行の変換またはロードを行う前に、ダイレクト・パス・ロード・インタフェースを準備します。

構文

sword OCIDirPathPrepare (   OCIDirPathCtx          *dpctx,
                            OCISvcCtx              *svchp,
                            OCIError               *errhp ); 

パラメータ

dpctx (IN)

ロードされるオブジェクトのダイレクト・パス・コンテキスト・ハンドルです。

svchp (IN)

サービス・コンテキストです。

errhp (IN/OUT)

エラー発生時の診断情報のためにOCIErrorGet()に渡すエラー・ハンドルです。

コメント

操作するオブジェクトの名前、列データの外部属性、およびすべてのロード・オプションの設定後、行の変換またはロードの前にOCIDirPathPrepare()を使用してダイレクト・パス・インタフェースを準備する必要があります。

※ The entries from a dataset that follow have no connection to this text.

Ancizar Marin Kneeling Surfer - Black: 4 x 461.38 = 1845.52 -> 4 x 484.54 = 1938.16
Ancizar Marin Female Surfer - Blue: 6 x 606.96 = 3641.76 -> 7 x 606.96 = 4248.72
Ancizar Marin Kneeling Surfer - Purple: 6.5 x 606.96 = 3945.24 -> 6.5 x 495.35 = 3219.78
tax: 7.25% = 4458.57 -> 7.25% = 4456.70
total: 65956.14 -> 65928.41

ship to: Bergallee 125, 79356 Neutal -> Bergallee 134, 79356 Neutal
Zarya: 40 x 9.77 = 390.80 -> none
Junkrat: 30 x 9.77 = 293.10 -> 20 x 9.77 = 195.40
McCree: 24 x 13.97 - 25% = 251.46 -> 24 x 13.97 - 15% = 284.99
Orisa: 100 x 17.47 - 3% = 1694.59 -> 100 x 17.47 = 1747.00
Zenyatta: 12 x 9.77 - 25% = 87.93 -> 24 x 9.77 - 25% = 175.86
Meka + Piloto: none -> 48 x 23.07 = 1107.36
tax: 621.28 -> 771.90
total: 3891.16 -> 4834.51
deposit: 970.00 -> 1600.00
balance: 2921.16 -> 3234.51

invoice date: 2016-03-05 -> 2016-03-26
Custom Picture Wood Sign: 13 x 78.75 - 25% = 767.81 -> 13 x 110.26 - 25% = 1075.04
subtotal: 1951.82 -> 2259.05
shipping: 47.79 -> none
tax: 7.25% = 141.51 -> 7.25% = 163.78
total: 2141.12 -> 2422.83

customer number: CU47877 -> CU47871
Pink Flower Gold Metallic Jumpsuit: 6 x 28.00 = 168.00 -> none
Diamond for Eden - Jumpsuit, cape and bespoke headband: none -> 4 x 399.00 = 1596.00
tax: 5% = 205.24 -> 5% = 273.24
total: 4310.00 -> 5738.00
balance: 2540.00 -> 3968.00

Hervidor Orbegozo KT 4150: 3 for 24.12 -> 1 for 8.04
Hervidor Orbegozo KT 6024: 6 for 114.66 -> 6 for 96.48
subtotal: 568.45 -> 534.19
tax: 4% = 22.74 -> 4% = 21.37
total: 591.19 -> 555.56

戻り値OCI_SUCCESSは、ダイレクト・パス・ロード操作を行うために、バックエンドが適切に初期化されたことを示しています。0 (ゼロ)以外の戻り値は、エラーを示します。戻される可能性のあるエラーは次のとおりです。

  • コンテキストが無効です。

  • サーバーに接続されていません。

  • オブジェクト名が設定されていません。

  • すでに準備されています(2度準備することはできません)。

  • オブジェクトがダイレクト・パス処理に適切ではありません。

OCIDirPathStreamReset()

用途

ダイレクト・パス・ストリームの状態をリセットします。

構文

sword OCIDirPathStreamReset ( OCIDirPathStream       *dpstr,
                              OCIError               *errhp );

パラメータ

dpstr (IN)

ダイレクト・パス・ストリーム・ハンドルです。

errhp (IN)

エラー発生時の診断情報のためにOCIErrorGet()に渡すエラー・ハンドルです。

コメント

ダイレクト・パス・ストリームでは、次のOCIDirPathColArrayToStream()コールがストリームへの書込みを開始する場所を示す状態を維持します。通常、データはストリームの末尾に追加されます。ストリームは、正常にロードされる(ロードによってOCI_SUCCESSOCI_NEED_DATAまたはOCI_NO_DATAが戻される)まではリセットできません。